What makes it so dandy? For starters, it’s dead simple: click link, get system. The abbreviations for bases and trade codes appear on every output screen (you’ll have to reference the rules, or the web, for the UWP and other codes).
It also hits all my high notes for a random generator: just the right amount of inspiration, quirky without going too far off the rails, and never boring. As an example, here’s the first system I generated while writing this post:
The Bbj Iisog System
“Bbj Iisog” is a great name, weird and not at all one I’d have thought up on my own. There’s a scout base here, and the trade codes signify garden, high population, industrial, and low tech.
Unpacking the UWP stats, there’s a rundown starport on a medium-size wet world with a tainted atmosphere. That world has a high population (1-10 billion) and is governed by a charismatic dictator; the law level is moderate. Its tech level of 4 puts it at the level of atomic science and internal combustion engines.
So, a garden world — that has a tainted atmosphere — with a huge population, one shitty starbase, a dictator, and not much in the way of advanced technology. My brain goes straight to an atmosphere that has a low-level soporific effect on the population, keeping them alert enough to work but docile enough not to rebel — which is handy for the planetary dictator, since there are a lot of people to control. That same atmosphere is what makes this world so fertile: They grow stuff here that can’t be grown anywhere else, and in abundance.
What will the PCs do when they arrive? If they’re in bad shape, they might be stuck for a little while (not much in the way of services at that starport). The planet is ripe for a revolution, but how do you foment one when the very air fights against you? (Sure, everyone has filters, but they probably don’t work all the time — and I bet the dictatorship has a hand in that.) It’s also ripe for stealing some of the weird plants they grow, or running tests to try to find a way to synthesize their growing conditions elsewhere — or a host of other possibilities.

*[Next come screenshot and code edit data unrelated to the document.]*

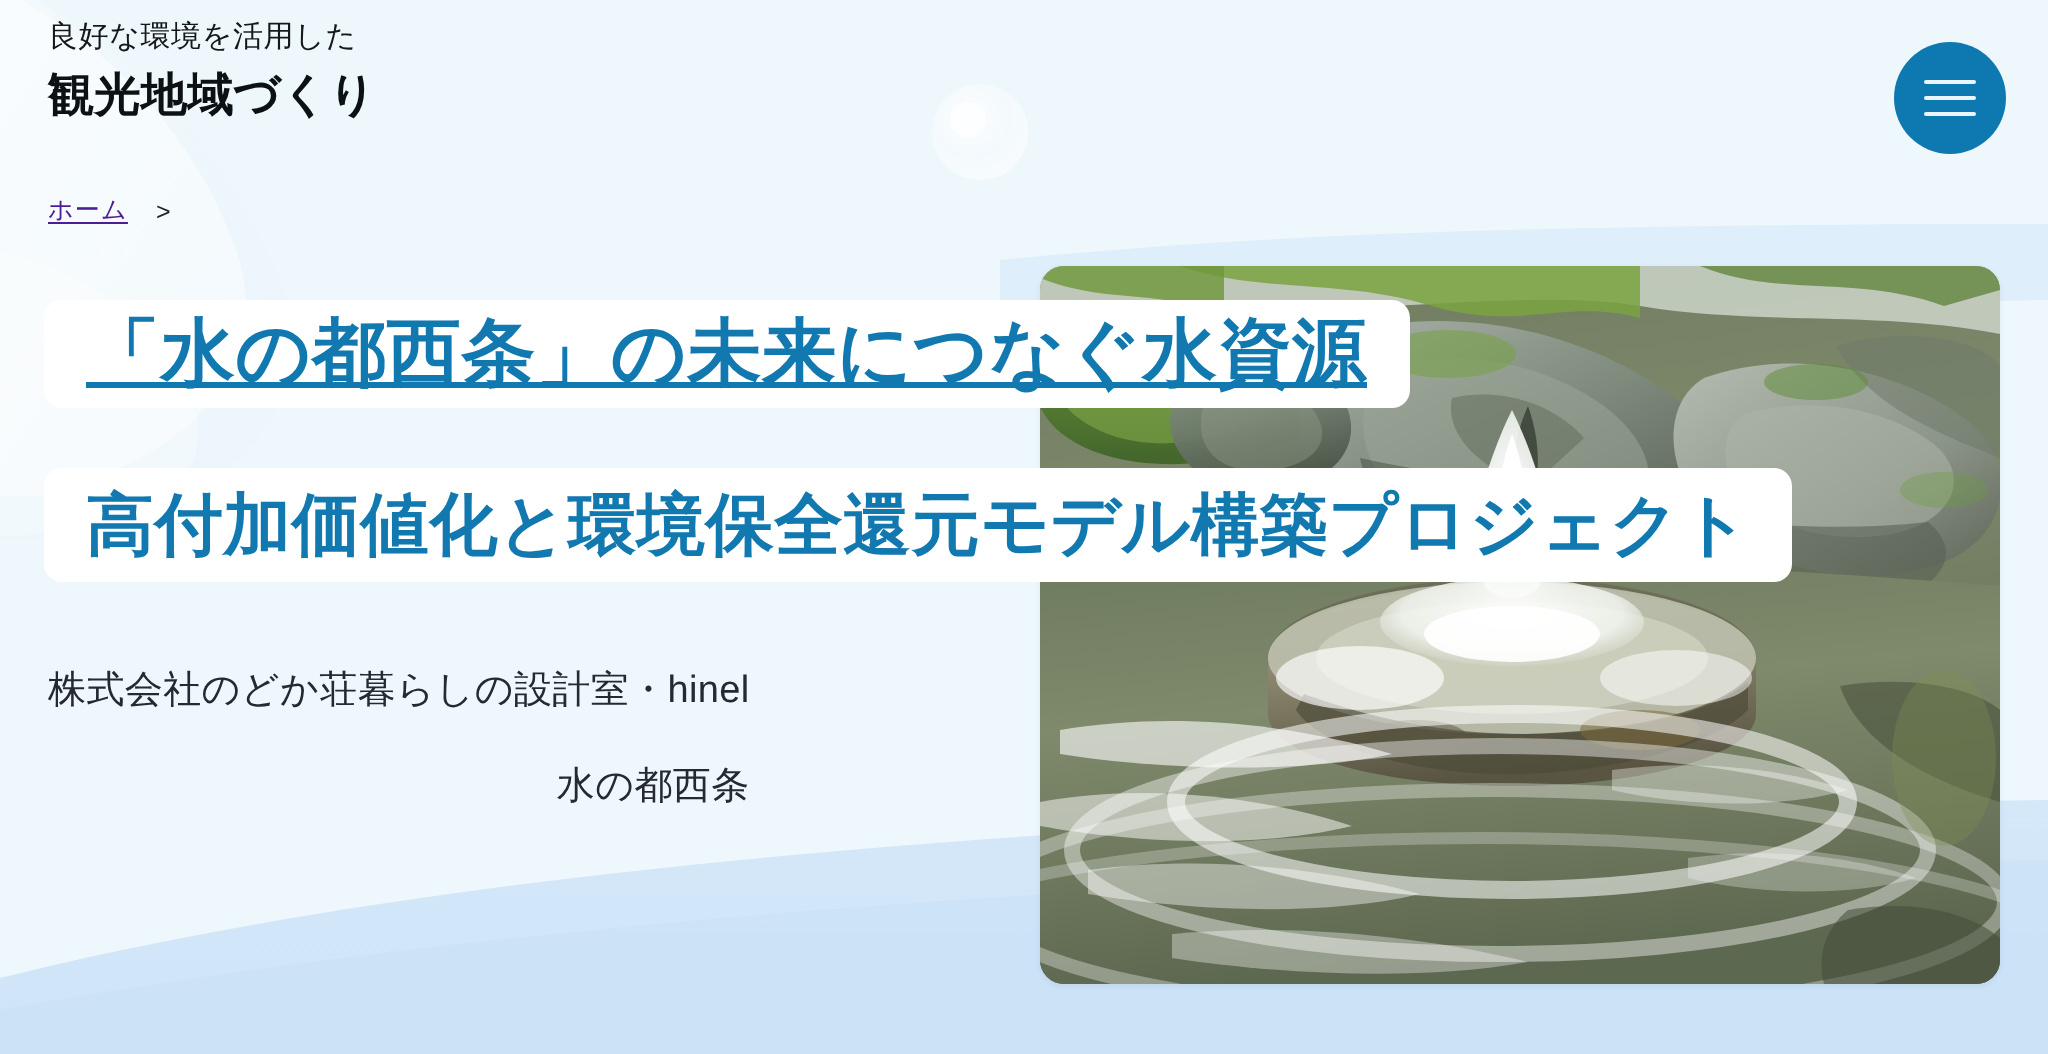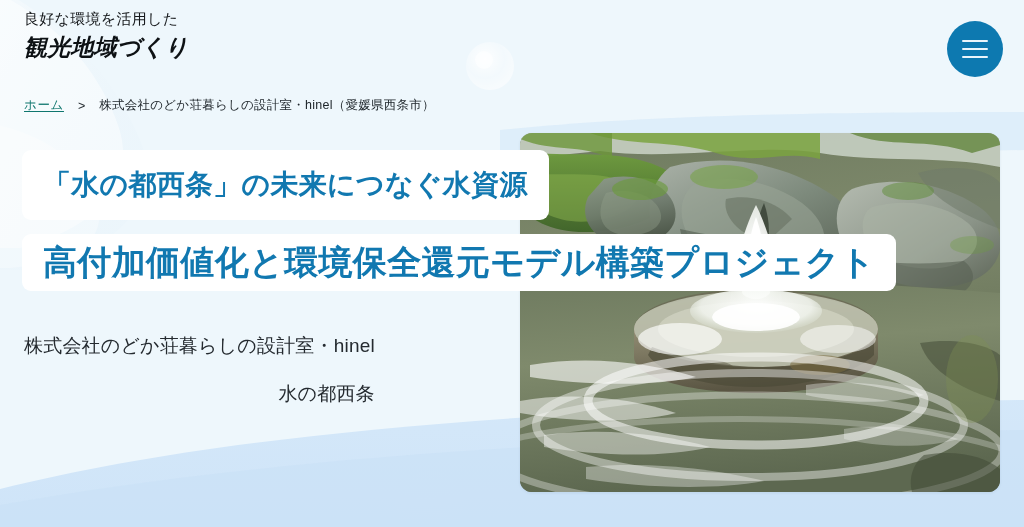--- a/index.html
+++ b/index.html
@@ -28,7 +28,7 @@
   }
   .brand-main {
     font-size:23px; color:#0d1114; font-weight:700; letter-spacing:.01em;
-    line-height:1.35; white-space:nowrap; margin-top:1px;font-style:italic;
+    line-height:1.35; white-space:nowrap; margin-top:1px;
   }
 
   .menu-button {

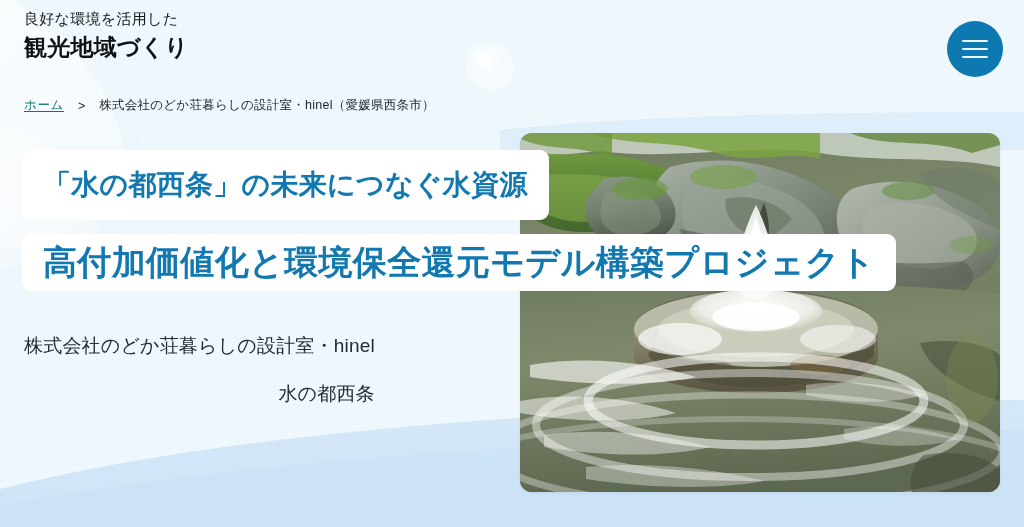--- a/index.html
+++ b/index.html
@@ -49,7 +49,7 @@
     font-size:12.5px; color:#1d2429; white-space:nowrap;
   }
   .breadcrumb .crumb-home {
-    color:#0f766e; text-decoration:underline; text-underline-offset:2px;
+    color:#4c1d95; text-decoration:underline; text-underline-offset:2px;
     cursor:pointer; letter-spacing:.05em;
   }
   .breadcrumb .crumb-sep { margin:0 14px; color:#1d2429; }

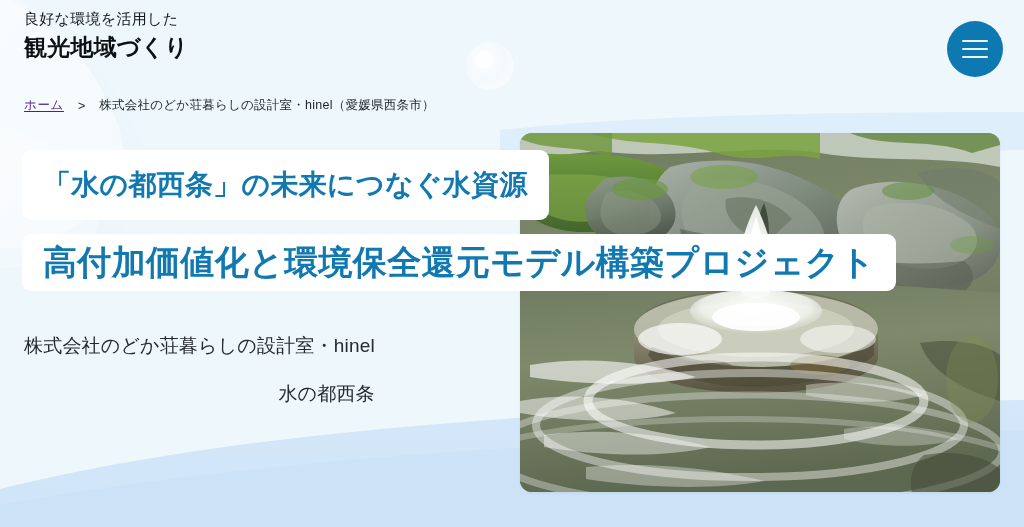--- a/index.html
+++ b/index.html
@@ -151,7 +151,6 @@
 <nav class="breadcrumb">
   <a class="crumb-home" href="#">ホーム</a>
   <span class="crumb-sep">&gt;</span>
-  <span class="crumb-current">株式会社のどか荘暮らしの設計室・hinel（愛媛県西条市）</span>
 </nav>
 
 <figure class="hero-photo">

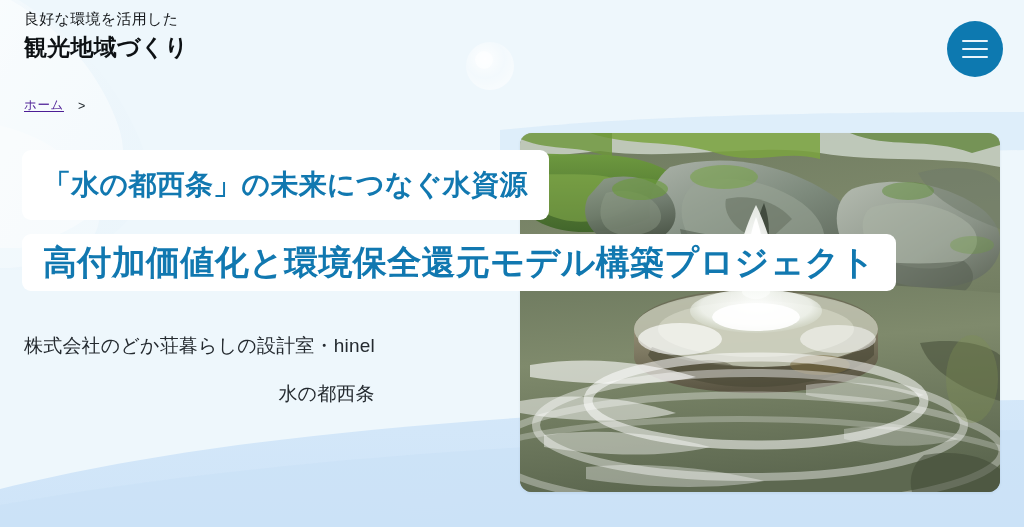--- a/index.html
+++ b/index.html
@@ -76,8 +76,9 @@
     display:flex; align-items:center;
   }
   .hero-title-line.line1 {
-    left:22px; top:150px; height:70px; padding:0 21px;
-    font-size:28px;
+    left:22px; top:150px; height:54px; padding:0 21px;
+    font-size:37px;
+    text-decoration:underline;
   }
   .hero-title-line.line2 {
     left:22px; top:234px; height:57px; padding:16px 21px;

Sectors and sub-sectors, too
But wait, there’s more! This generator also does sub-sectors and sectors, and you can toggle settings for population density and sector location. And on top of that, it can also just spit out name lists for you to use as needed.

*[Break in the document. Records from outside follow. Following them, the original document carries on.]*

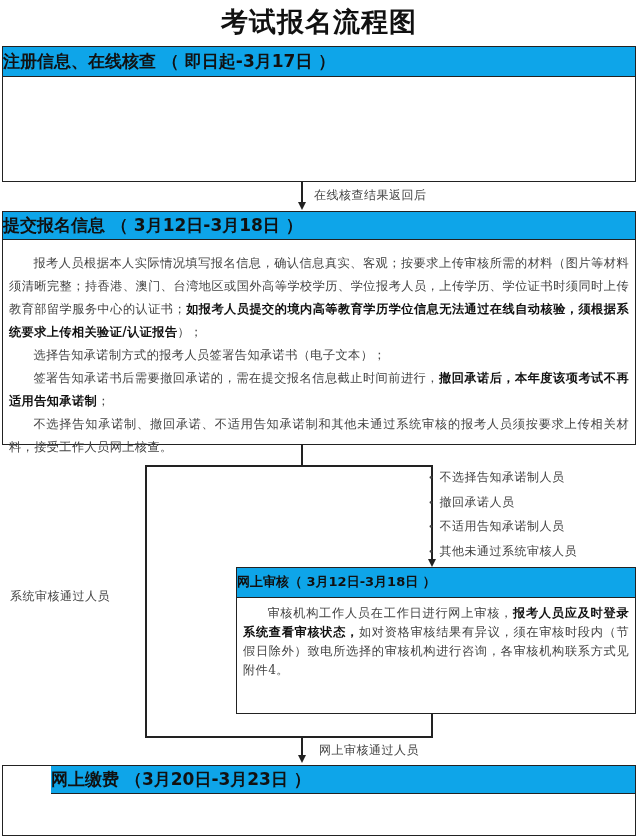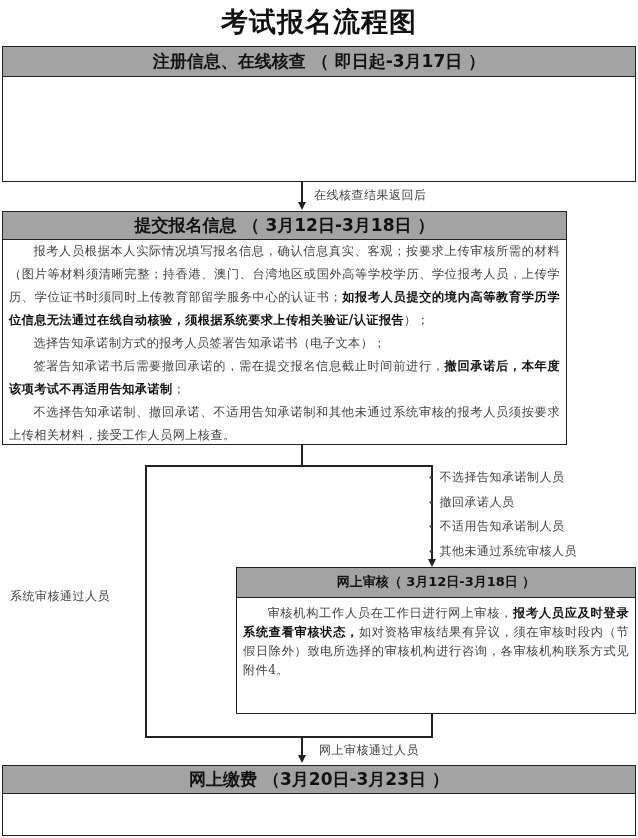--- a/index.html
+++ b/index.html
@@ -9,7 +9,7 @@
            font-size:27px; font-weight:bold; line-height:44px; color:#111;
            font-family:"DejaVu Serif","Liberation Serif",serif; letter-spacing:1px; }
   .box { position:absolute; border:1.5px solid #222; background:#fff; box-sizing:border-box; }
-  .box-head { background:#a3a3a3; border-bottom:1.5px solid #222; text-align:center;
+  .box-head { background:#0ea5e9; border-bottom:1.5px solid #222; 
               font-weight:bold; color:#111; font-size:17px;
               font-family:"DejaVu Sans","Liberation Sans",sans-serif; box-sizing:border-box; }
   .box-body { padding:4px 6px 0 6px; font-size:12.2px; line-height:23px; color:#444;

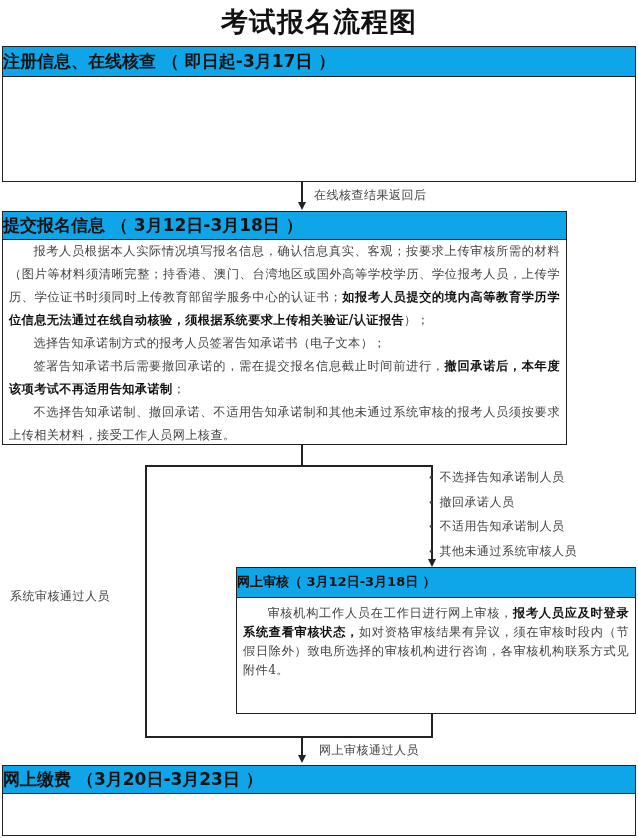--- a/index.html
+++ b/index.html
@@ -38,7 +38,7 @@
 <div class="arrow-head" style="left:298px;top:202px;"></div>
 <div class="label" style="left:314px;top:187px;font-family:Liberation Mono, monospace;">在线核查结果返回后</div>
 
-<div class="box" style="left:2px;top:211px;width:565px;height:234px;">
+<div class="box" style="left:2px;top:211px;width:634px;height:234px;">
   <div class="box-head" style="height:28px;line-height:26px;">提交报名信息 （ 3月12日-3月18日 ）</div>
   <div class="box-body" style="padding-top:0;">
       <p><span>报考人员根据本人实际情况填写报名信息，确认信息真实、客观；按要求上传审核所需的材料（图片等材料须清晰完整；持香港、澳门、台湾地区或国外高等学校学历、学位报考人员，上传学历、学位证书时须同时上传教育部留学服务中心的认证书；</span><b>如报考人员提交的境内高等教育学历学位信息无法通过在线自动核验，须根据系统要求上传相关验证/认证报告</b><span>）；</span></p>

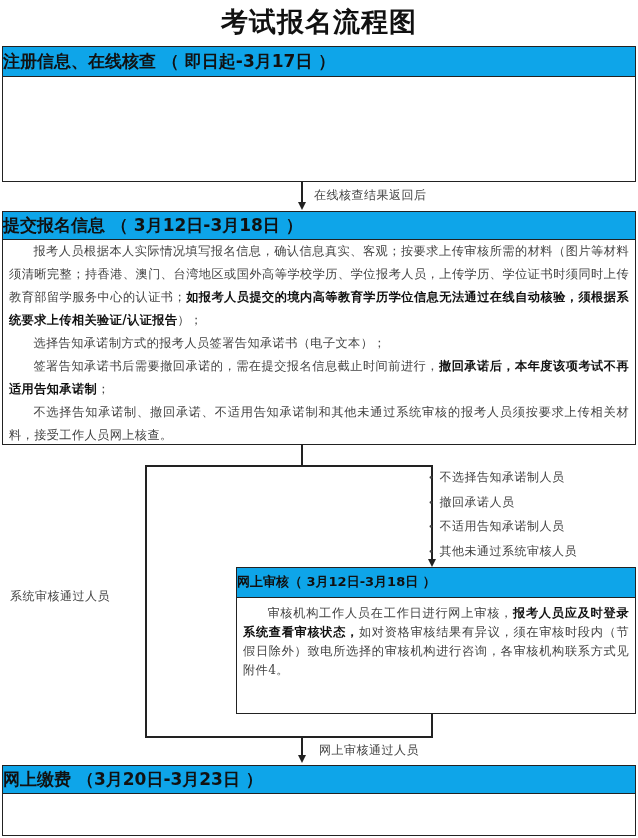--- a/index.html
+++ b/index.html
@@ -40,7 +40,7 @@
 
 <div class="box" style="left:2px;top:211px;width:634px;height:234px;">
   <div class="box-head" style="height:28px;line-height:26px;">提交报名信息 （ 3月12日-3月18日 ）</div>
-  <div class="box-body" style="padding-top:0;">
+  <div class="box-body" style="padding-top:12px;">
       <p><span>报考人员根据本人实际情况填写报名信息，确认信息真实、客观；按要求上传审核所需的材料（图片等材料须清晰完整；持香港、澳门、台湾地区或国外高等学校学历、学位报考人员，上传学历、学位证书时须同时上传教育部留学服务中心的认证书；</span><b>如报考人员提交的境内高等教育学历学位信息无法通过在线自动核验，须根据系统要求上传相关验证/认证报告</b><span>）；</span></p>
       <p><span>选择告知承诺制方式的报考人员签署告知承诺书（电子文本）；</span></p>
       <p><span>签署告知承诺书后需要撤回承诺的，需在提交报名信息截止时间前进行，</span><b>撤回承诺后，本年度该项考试不再适用告知承诺制</b><span>；</span></p>

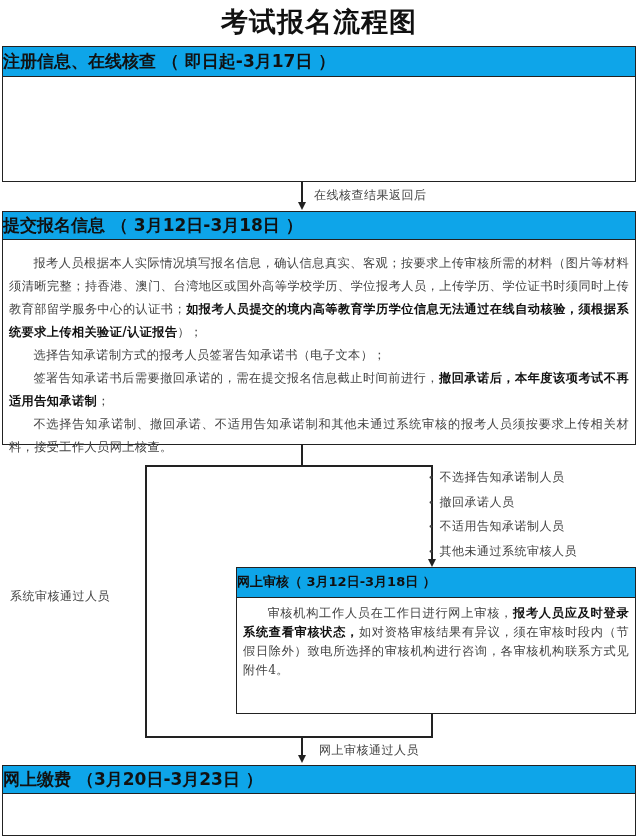--- a/index.html
+++ b/index.html
@@ -76,7 +76,7 @@
 <div class="arrow-head" style="left:298px;top:755px;"></div>
 <div class="label" style="left:319px;top:742px;">网上审核通过人员</div>
 
-<div class="box" style="left:2px;top:765px;width:634px;height:71px;">
+<div class="box" style="left:2px;top:765px;width:634px;height:71px;padding-left:48px;">
   <div class="box-head" style="height:28px;line-height:26px;">网上缴费 （3月20日-3月23日 ）</div>
 </div>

Want a ton of systems all at once, with hexes (ready for you to hand-populate your game map)? This generator delivers. And again, I love the names — here are a few from a sample system I generated:
- Garcia’s Field
- Silva’s Dead
- Concentrate XCVIII
- Activity Glamorous
Maybe “Activity Glamorous” doesn’t work for your game, and that’s cool: Just hit the link again, and it’ll generate a whole new sector.
The only thing I wish it did was produce a permanent URL for whatever you generate, but for such an otherwise robust (and free) tool that’s more of a quibble than a complaint. This generator is excellent.
Pair the neuzd Traveller system and sector generator with a character generator (like Frank Filz’s generator, or Devil Ghost’s generator), and you’ve reduced the handling time needed to make stuff in Traveller — without reducing the fun factor.